The success of this effort, when combined with solid operating, commercial and financial performance, enabled us to achieve our leverage objectives well ahead of our initial expectations and to accelerate returns to equity holders while providing greater clarity on our multi-year capital allocation framework. As described in our press release this afternoon, we provided updates to our capital allocation and financial framework as follows. We currently intend to recommend to the board a $0.20 per unit annualized increase of our quarterly distribution payable in February 2023. Beyond 2023, as part of our annual budget review process with the board, we anticipate targeting annualized distribution increases of approximately $0.15 per unit each year until reaching a targeted common unit distribution coverage ratio of approximately 160%.

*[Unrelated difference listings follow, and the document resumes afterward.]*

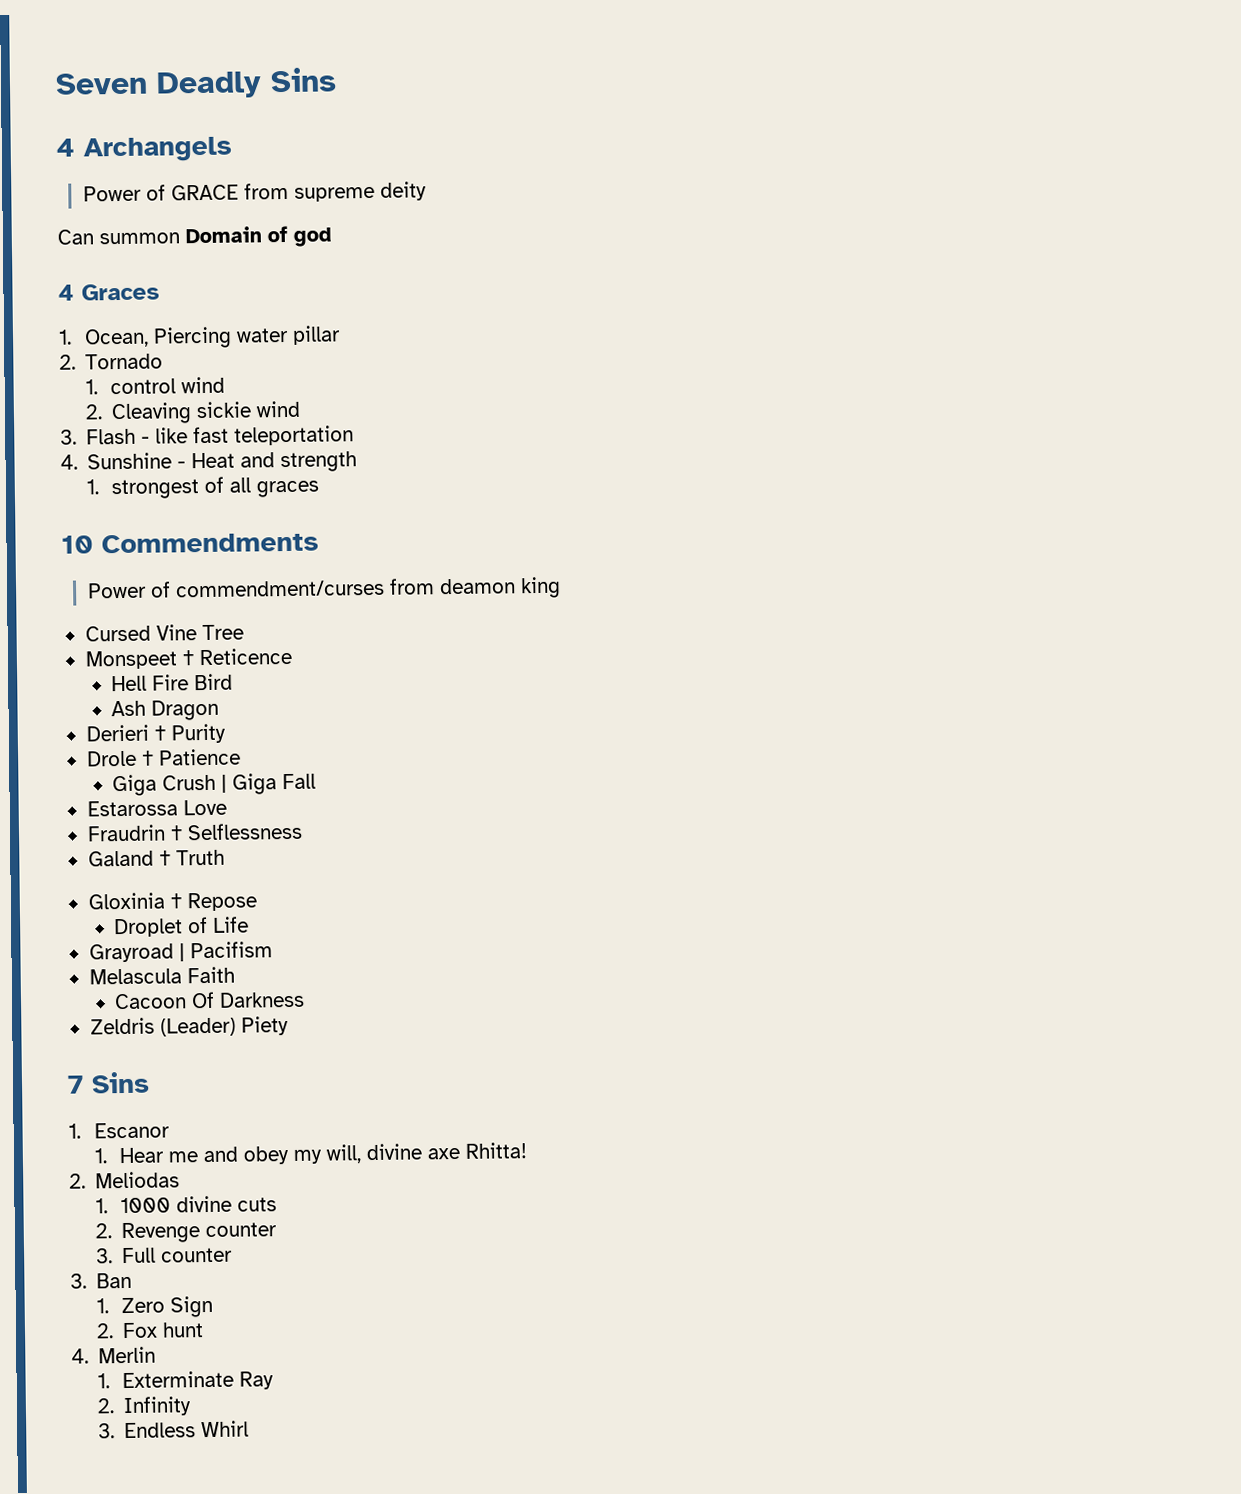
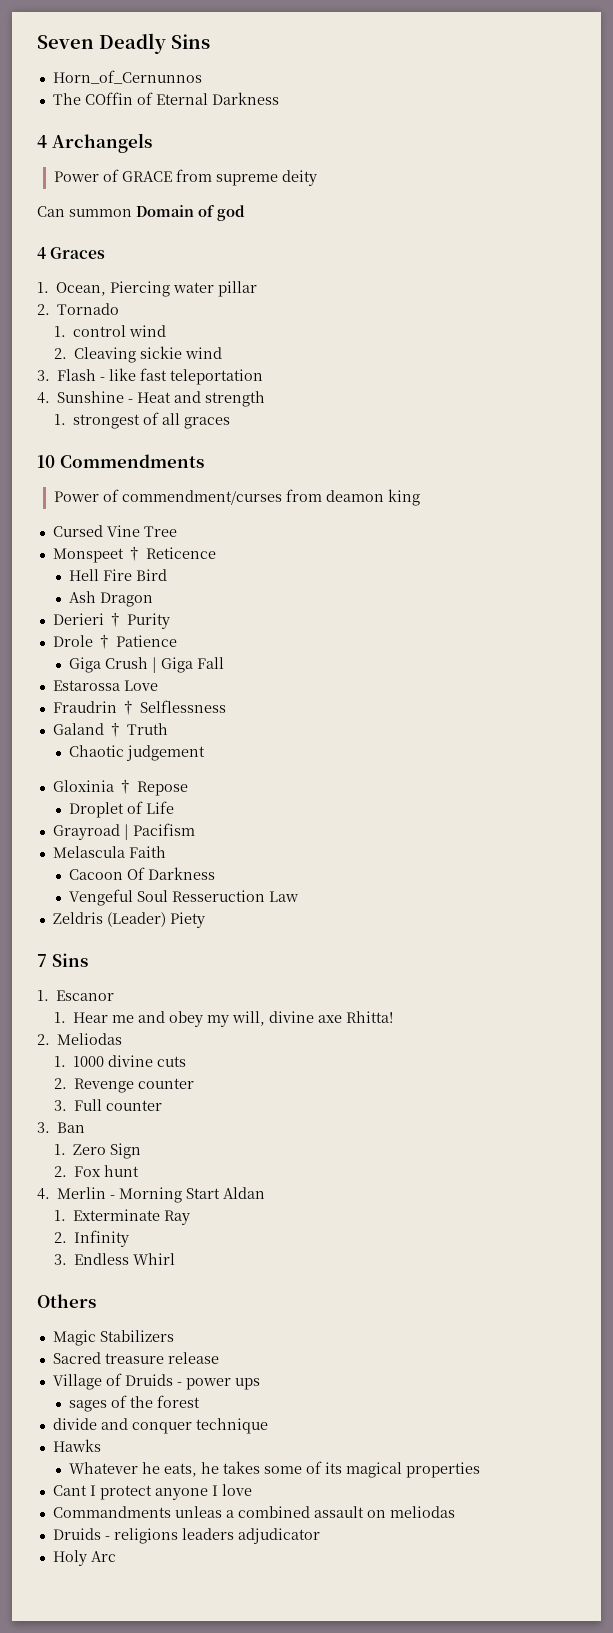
+ Horn_of_Cernunnos
+ The COffin of Eternal Darkness
+ Chaotic judgement
+ Vengeful Soul Resseruction Law
- 4. Merlin
+ 4. Merlin - Morning Start Aldan
+ Others
+ Magic Stabilizers
+ Sacred treasure release
+ Village of Druids - power ups
+ sages of the forest
+ divide and conquer technique
+ Hawks
+ Whatever he eats, he takes some of its magical properties
+ Cant I protect anyone I love
+ Commandments unleas a combined assault on meliodas
+ Druids - religions leaders adjudicator
+ Holy Arc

We anticipate leverage migrating below the low end of our targeted range of 3.75x-4.25x in 2023 and consistent with our objective in achieving and maintaining our mid-triple-B and equivalent credit ratings. Additionally, opportunistic unit repurchases will remain a component of our capital allocation framework, which will be a dynamic assessment of business outlook, market environment and capital allocation options. As we look forward, we remain focused on driving shareholder value and improving the resilience of our earnings by leveraging our existing crude oil and NGLs infrastructure. This includes capital-efficient brownfield expansions and debottlenecking opportunities underpinned by contractual commitments. Potential bolt-on acquisitions, such as the Advantage JV and the acquisition of additional interest in Cactus II and the optimization and alignment of existing assets with emerging energy opportunities.
In Canada, we recently completed a win-win non-cash transaction to gain full ownership of our existing Empress facilities in exchange for a long-term processing capacity lease at the facility, allowing us to further optimize and operate the assets more efficiently over time. Additionally, we continue to evaluate capital-efficient debottlenecking and expansion projects around our four Saskatchewan facilities and hope to be able to share additional details over the next coming quarters. With that, I will turn the call over to Al.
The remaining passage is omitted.